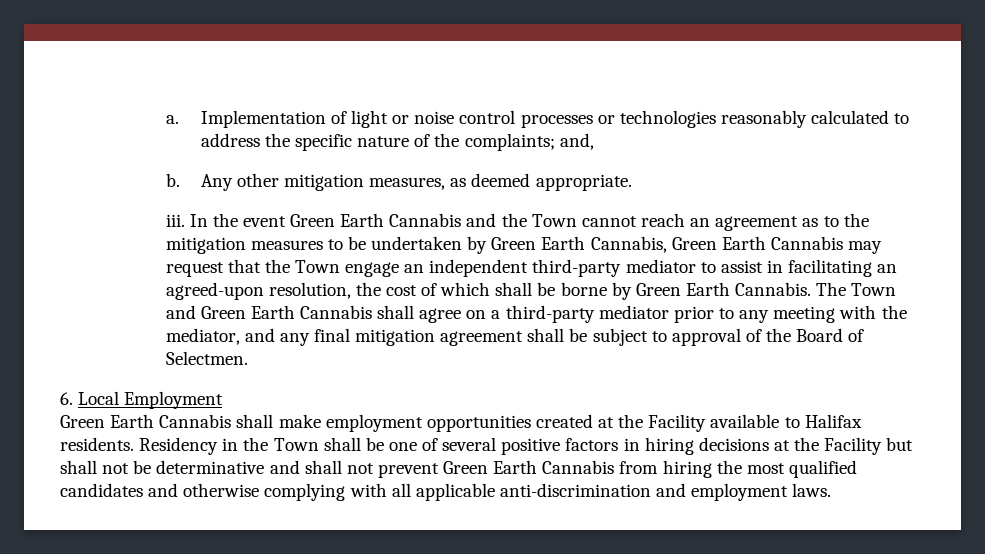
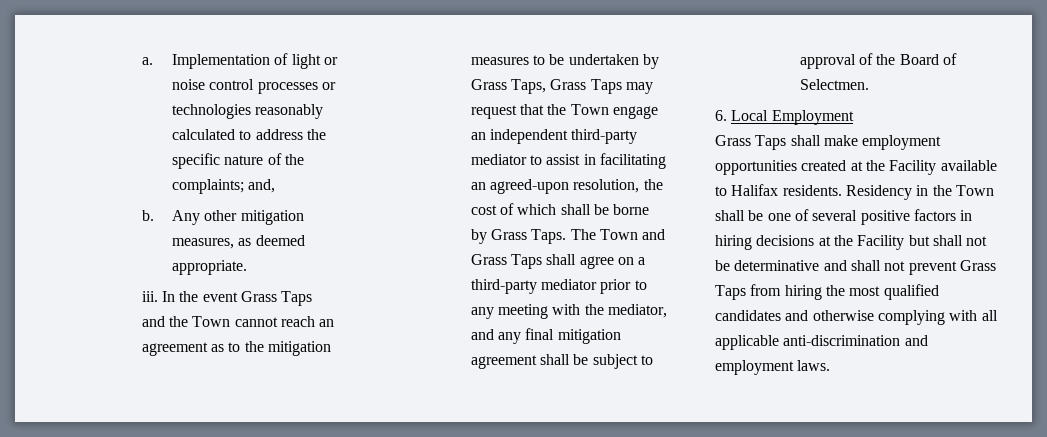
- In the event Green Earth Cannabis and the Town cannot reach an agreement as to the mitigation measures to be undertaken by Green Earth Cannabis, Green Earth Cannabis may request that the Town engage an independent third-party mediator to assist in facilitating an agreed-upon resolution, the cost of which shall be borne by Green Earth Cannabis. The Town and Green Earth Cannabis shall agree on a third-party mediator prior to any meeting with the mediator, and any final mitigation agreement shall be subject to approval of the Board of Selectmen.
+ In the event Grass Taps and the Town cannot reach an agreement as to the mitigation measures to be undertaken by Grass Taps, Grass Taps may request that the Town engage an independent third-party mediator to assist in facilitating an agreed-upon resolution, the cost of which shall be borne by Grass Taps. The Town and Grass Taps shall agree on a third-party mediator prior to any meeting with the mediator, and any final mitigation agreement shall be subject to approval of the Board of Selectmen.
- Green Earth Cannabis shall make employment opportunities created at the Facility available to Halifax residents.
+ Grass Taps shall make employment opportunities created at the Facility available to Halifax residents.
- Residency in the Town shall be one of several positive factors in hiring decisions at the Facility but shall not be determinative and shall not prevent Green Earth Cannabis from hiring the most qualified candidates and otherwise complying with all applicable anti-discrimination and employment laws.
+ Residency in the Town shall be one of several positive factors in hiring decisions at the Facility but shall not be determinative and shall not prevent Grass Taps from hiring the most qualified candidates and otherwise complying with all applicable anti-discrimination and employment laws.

TASK GOAL =
Restate word for word the lines from the one holding "- Residency in" through the last line of the listing, omitting every earlier line.

SOLUTION FOR THIS TASK =
- Residency in the Town shall be one of several positive factors in hiring decisions at the Facility but shall not be determinative and shall not prevent Green Earth Cannabis from hiring the most qualified candidates and otherwise complying with all applicable anti-discrimination and employment laws.
+ Residency in the Town shall be one of several positive factors in hiring decisions at the Facility but shall not be determinative and shall not prevent Grass Taps from hiring the most qualified candidates and otherwise complying with all applicable anti-discrimination and employment laws.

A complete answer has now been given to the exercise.